* [ASSIGNMENT] The exact lines from the start of the material below through the line holding "211px; top: 358.429px;" are the answer; return those, pictures excluded.

....

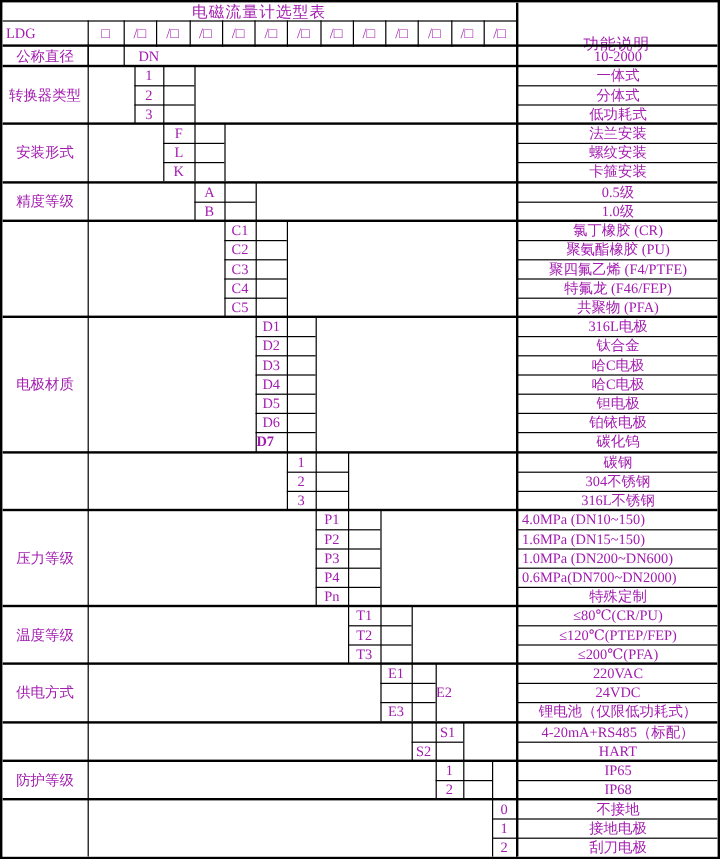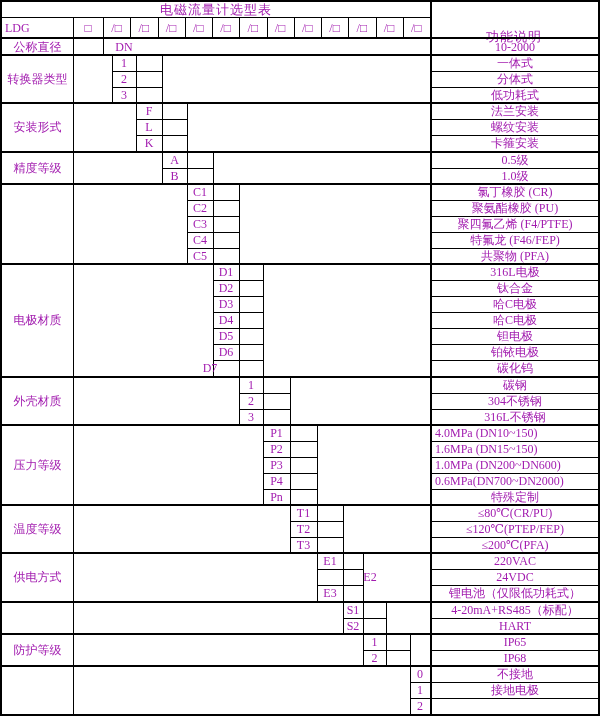--- a/index.html
+++ b/index.html
@@ -155,7 +155,7 @@
     <div class="cell" style="left: 430px; top: 342.357px; width: 166px; height: 16.0714px;">铂铱电极</div>
     <div class="ln" style="left: 211px; top: 358.429px; width: 50px; height: 1px;"></div>
     <div class="ln" style="left: 428px; top: 358.429px; width: 168px; height: 1px;"></div>
-    <div class="cell" style="left: 195px; top: 358.429px; width: 26px; height: 16.0714px;">D7</div>
+    <div class="cell" style="left: 206px; top: 358.429px; width: 26px; height: 16.0714px; font-weight: bold;">D7</div>
     <div class="cell" style="left: 430px; top: 358.429px; width: 166px; height: 16.0714px;">碳化钨</div>
     <div class="ln" style="left: 0px; top: 373.5px; width: 596px; height: 2px;"></div>
     <div class="cell" style="left: 0px; top: 374.5px; width: 71px; height: 48.2143px;">外壳材质</div>

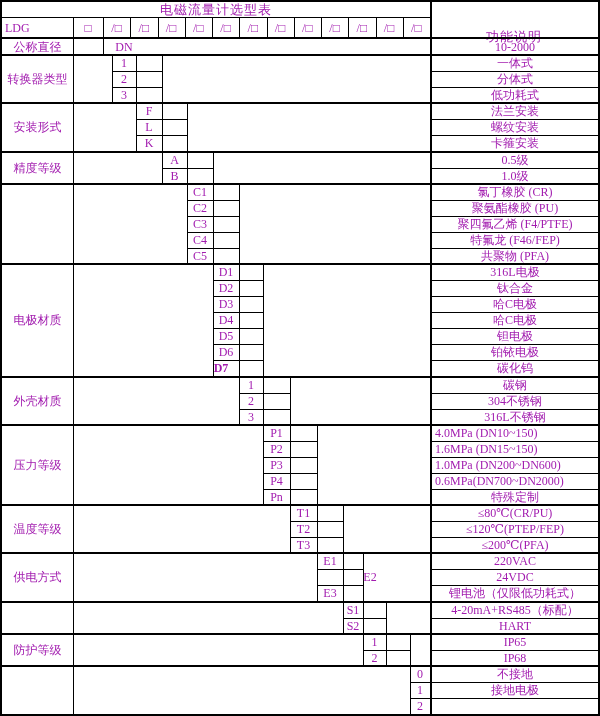--- a/index.html
+++ b/index.html
@@ -158,7 +158,6 @@
     <div class="cell" style="left: 206px; top: 358.429px; width: 26px; height: 16.0714px; font-weight: bold;">D7</div>
     <div class="cell" style="left: 430px; top: 358.429px; width: 166px; height: 16.0714px;">碳化钨</div>
     <div class="ln" style="left: 0px; top: 373.5px; width: 596px; height: 2px;"></div>
-    <div class="cell" style="left: 0px; top: 374.5px; width: 71px; height: 48.2143px;">外壳材质</div>
     <div class="ln" style="left: 237px; top: 374.5px; width: 1px; height: 48.2143px;"></div>
     <div class="ln" style="left: 261px; top: 374.5px; width: 1px; height: 48.2143px;"></div>
     <div class="ln" style="left: 288px; top: 374.5px; width: 1px; height: 48.2143px;"></div>

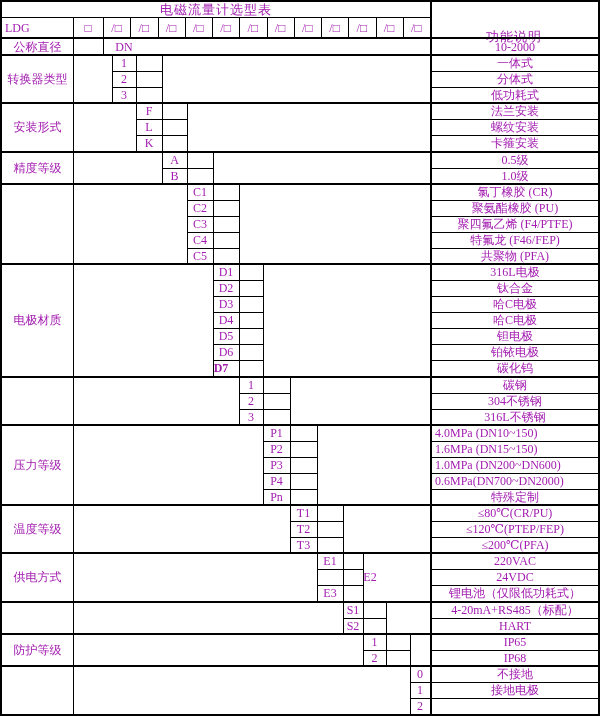--- a/index.html
+++ b/index.html
@@ -228,7 +228,7 @@
     <div class="ln" style="left: 341px; top: 599.5px; width: 1px; height: 32.1429px;"></div>
     <div class="ln" style="left: 361px; top: 599.5px; width: 1px; height: 32.1429px;"></div>
     <div class="ln" style="left: 384px; top: 599.5px; width: 1px; height: 32.1429px;"></div>
-    <div class="cell" style="left: 341px; top: 599.5px; width: 20px; height: 16.0714px;">S1</div>
+    <div class="cell" style="left: 341px; top: 599.5px; width: 20px; height: 16.0714px; padding-left: 20px;">S1</div>
     <div class="cell" style="left: 430px; top: 599.5px; width: 166px; height: 16.0714px;">4-20mA+RS485（标配）</div>
     <div class="ln" style="left: 341px; top: 615.571px; width: 43px; height: 1px;"></div>
     <div class="ln" style="left: 428px; top: 615.571px; width: 168px; height: 1px;"></div>

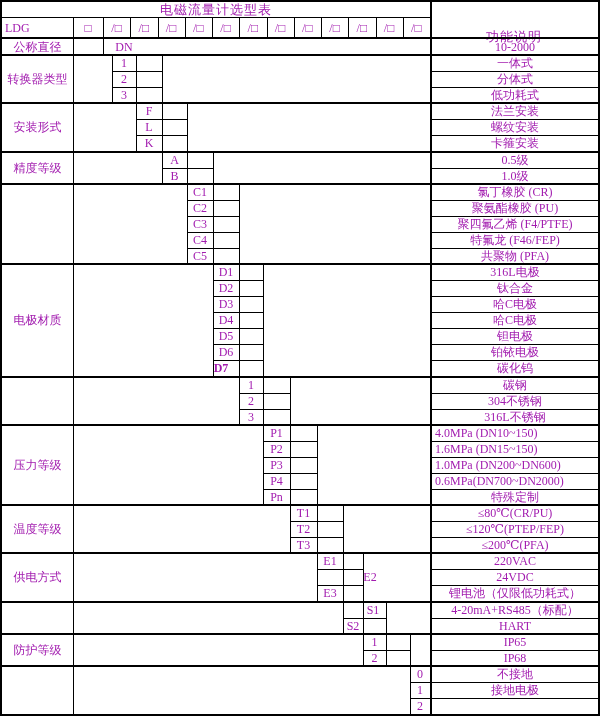--- a/index.html
+++ b/index.html
@@ -257,6 +257,7 @@
     <div class="ln" style="left: 408px; top: 695.929px; width: 20px; height: 1px;"></div>
     <div class="ln" style="left: 428px; top: 695.929px; width: 168px; height: 1px;"></div>
     <div class="cell" style="left: 408px; top: 695.929px; width: 20px; height: 16.0714px;">2</div>
+    <div class="cell" style="left: 430px; top: 695.929px; width: 166px; height: 16.0714px;">刮刀电极</div>
   </div>
 
 </body></html>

....

* [ANSWER FOR THIS EXERCISE]
--- a/index.html
+++ b/index.html
@@ -155,7 +155,7 @@
     <div class="cell" style="left: 430px; top: 342.357px; width: 166px; height: 16.0714px;">铂铱电极</div>
     <div class="ln" style="left: 211px; top: 358.429px; width: 50px; height: 1px;"></div>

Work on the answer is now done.